Okay, now that the user is potentially trusting a machine-learning system to intercept and translate the content being put in. Lost in translation is a thing, sometimes with dangerous consequences - including getting detained. How does one boost the users’ confidence in the translated text?

Zouhar et al. (2021) studied this as part of the Bergamot Project and came up with the UI recommendation of providing the backtranslated content additionally to the user. In this setting, we take the translated text and try to translate it back to the source language, which the user understands. If the backtranslated text match, we can be more confident that the text sent in is correct.

### Screencasts

In the below screencast, I use lemonade (system-level) for outbound translation in conjunction with a local-translation browser extension - jelmervdl/firefox-translations.

Lemonade also works on other applications, pretty much any text-area by intercepting the keyboard and input method. See different controls being configured on a word-processor.

## What next?

I am grateful to Kenneth and the UI group in Bergamot to have received attention and feedback for what is a hobby horse side-project. Feedback I have received so-far notes that this is particularly useful in a chat setting, but limited when richer editing requirements are involved.

### UI/UX

Since I managed a few interactions with the UI (Research) team, a lot of the problems highlighted I perceived to be quite hard.

UI Limitations The inability to control the UI elements (primarily because of my lack of understanding of iBus) impede complex UI mechanisms. For example, once the pre-edit text is committed, there is no way to backtrack it to the original source text that the user input. This was deemed to be useful when we want complex editing workflows that are quite common on the web.

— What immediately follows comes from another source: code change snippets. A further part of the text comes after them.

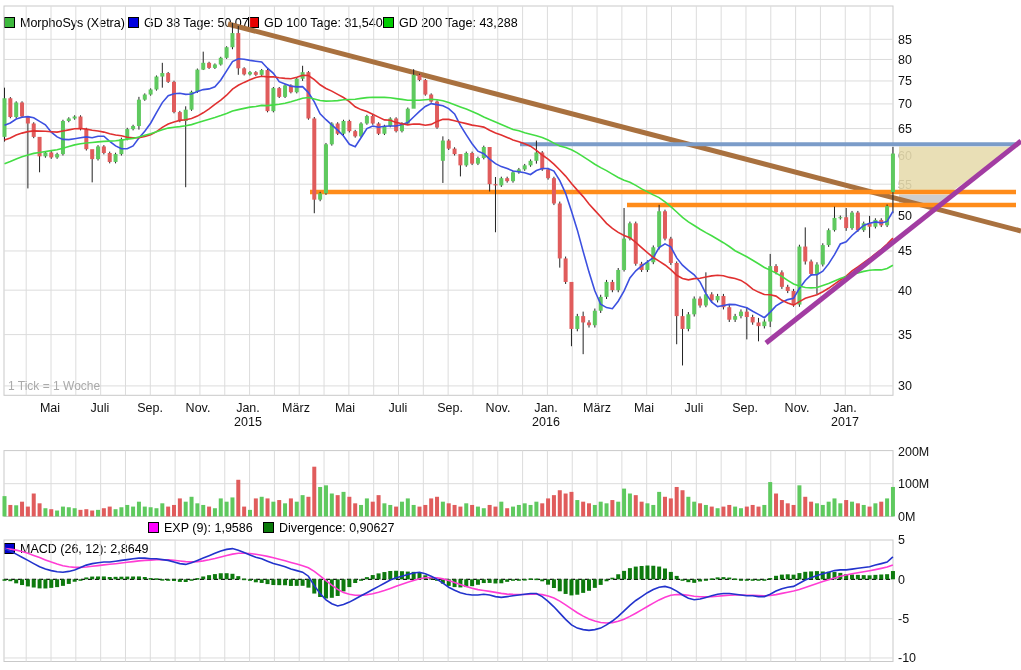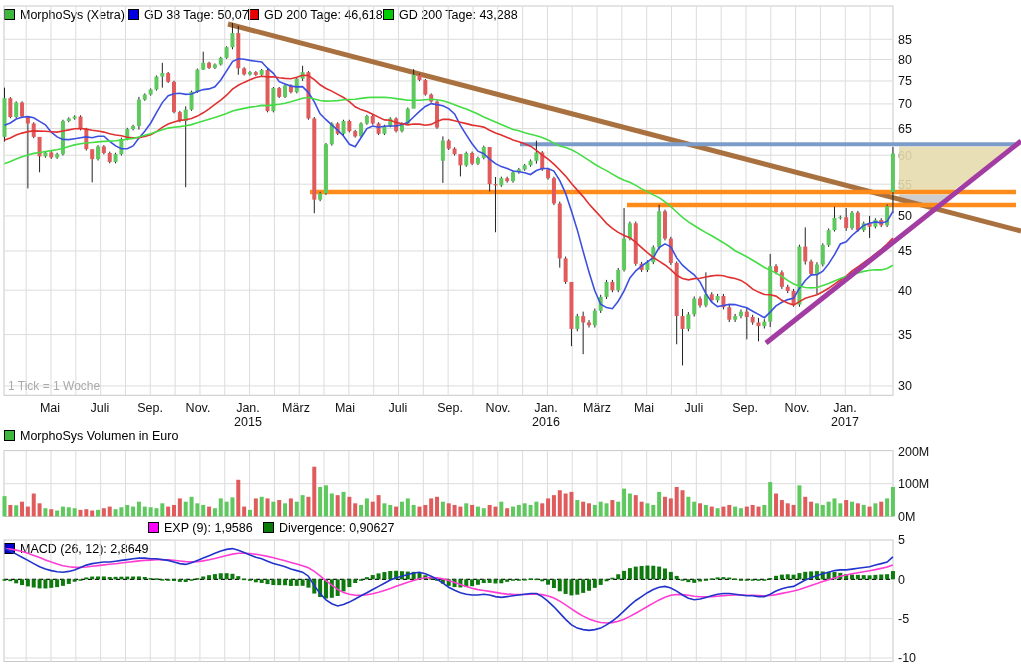--- a/index.html
+++ b/index.html
@@ -5,7 +5,7 @@
   html,body{margin:0;padding:0;background:#ffffff;}
   .stage{position:relative;width:1021px;height:670px;background:#fff;
          font-family:"Liberation Sans", sans-serif;overflow:hidden;}
-  .legend-row{position:absolute;left:0;top:8px;width:100%;height:16px;}
+  .legend-row{position:absolute;left:0;top:16px;width:100%;height:16px;}
   .legend-item{position:absolute;top:0;height:15px;white-space:nowrap;
                font-size:12.5px;color:#000;}
   .legend-item .sw{display:inline-block;width:9px;height:9px;border:1px solid #000;

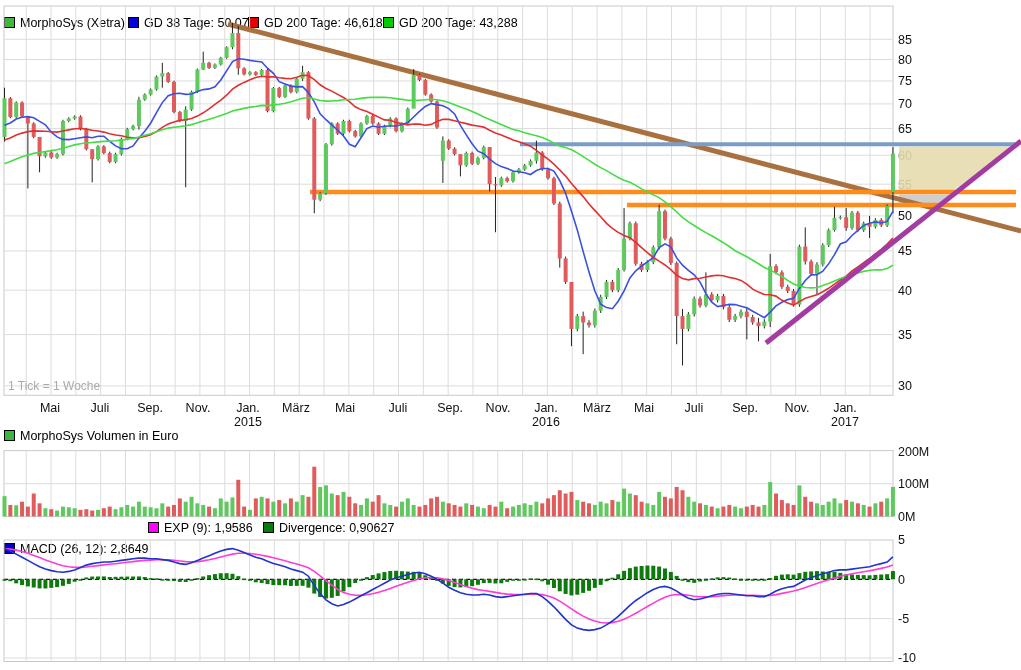--- a/index.html
+++ b/index.html
@@ -21,7 +21,7 @@
   <div class="legend-row" id="legend-price">
       <div class="legend-item" style="left: 4px;"><span class="sw" style="background: rgb(61, 184, 61);"></span><span>MorphoSys (Xetra)</span></div>
       <div class="legend-item" style="left: 128px;"><span class="sw" style="background: rgb(0, 0, 224);"></span><span>GD 38 Tage: 50,078</span></div>
-      <div class="legend-item" style="left: 248px;"><span class="sw" style="background: rgb(232, 0, 0);"></span><span>GD 200 Tage: 46,618</span></div>
+      <div class="legend-item" style="left: 248px;"><span class="sw" style="background: rgb(232, 0, 0);"></span><span>GD 100 Tage: 31,540</span></div>
       <div class="legend-item" style="left: 383px;"><span class="sw" style="background: rgb(0, 204, 0);"></span><span>GD 200 Tage: 43,288</span></div>
     </div>
   <div class="legend-row" style="top:429px" id="legend-volume">

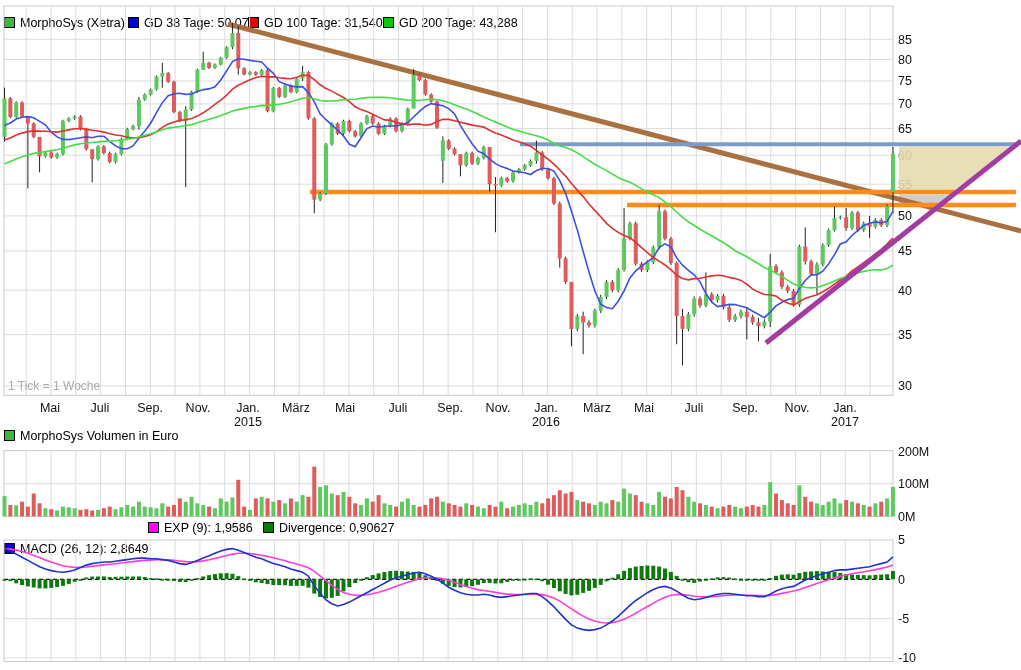--- a/index.html
+++ b/index.html
@@ -23,9 +23,6 @@
       <div class="legend-item" style="left: 128px;"><span class="sw" style="background: rgb(0, 0, 224);"></span><span>GD 38 Tage: 50,078</span></div>
       <div class="legend-item" style="left: 248px;"><span class="sw" style="background: rgb(232, 0, 0);"></span><span>GD 100 Tage: 31,540</span></div>
       <div class="legend-item" style="left: 383px;"><span class="sw" style="background: rgb(0, 204, 0);"></span><span>GD 200 Tage: 43,288</span></div>
-    </div>
-  <div class="legend-row" style="top:429px" id="legend-volume">
-      <div class="legend-item" style="left: 4px;"><span class="sw" style="background: rgb(61, 184, 61);"></span><span>MorphoSys Volumen in Euro</span></div>
     </div>
   <div class="legend-row" style="top:521px" id="legend-macd">
       <div class="legend-item" style="left: 4px; margin-top: 21px;"><span class="sw" style="background: rgb(0, 0, 204);"></span><span>MACD (26, 12): 2,8649</span></div>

This is however a constraint due to sticking to the iBus specified interface. I am keeping keeping open a web-based input method to gain more development capabilities.

Flickering There is an increased instability in the text during translations. This is a necessary evil, as translations are not monotonic in nature and larger contexts lead to drastically different word orderings in the translated text. The modified translation is perhaps more suitable than an incremental one. This is a problem shared by interactive translation research and some speech-translation which requires stability as transcribed speech translations progress.

Edit workflows Queries often arose about being able to edit/verify at word levels rather than the sentence levels after an initial draft translation was committed in. Word level editing appears to be quite hard, especially when the signals we have during inference are faint.

### Development

In the current setting, the implementation uses hardcoded file paths and is reliant on the bergamot python package to fetch and inventory the models. A better position is to eventually connect to translateLocally. translateLocally’s vision is perhaps as a cross-platform GUI application - and I’m trying to convince the authors to separate out the application library out so lemonade can pick it up. The pursuit of a Native Messaging extension in translateLocally brings the features closer to the requirement of lemonade.

This could also be done using the Python Interface iBus allows for, but at the time Python package for bergamot was not very mature.

Lemonade source currently sits in jerinphilip/lemonade under a permissive license. It has a lot of rough edges, which are expected to be smoothened over free time. If you’d like to help out with development, please feel free to drop by the GitHub issues/discussions or even contact me via email.

## References

Vilém Zouhar, Michal Novák, Matúš Žilinec, Ondřej Bojar, Mateo Obregón, Robin L. Hill, Frédéric Blain, Marina Fomicheva, Lucia Specia, and Lisa Yankovskaya. 2021. Backtranslation feedback improves user confidence in MT, not quality. In Proceedings of the 2021 conference of the north american chapter of the association for computational linguistics: Human language technologies, pages 151–161, Online, June. Association for Computational Linguistics.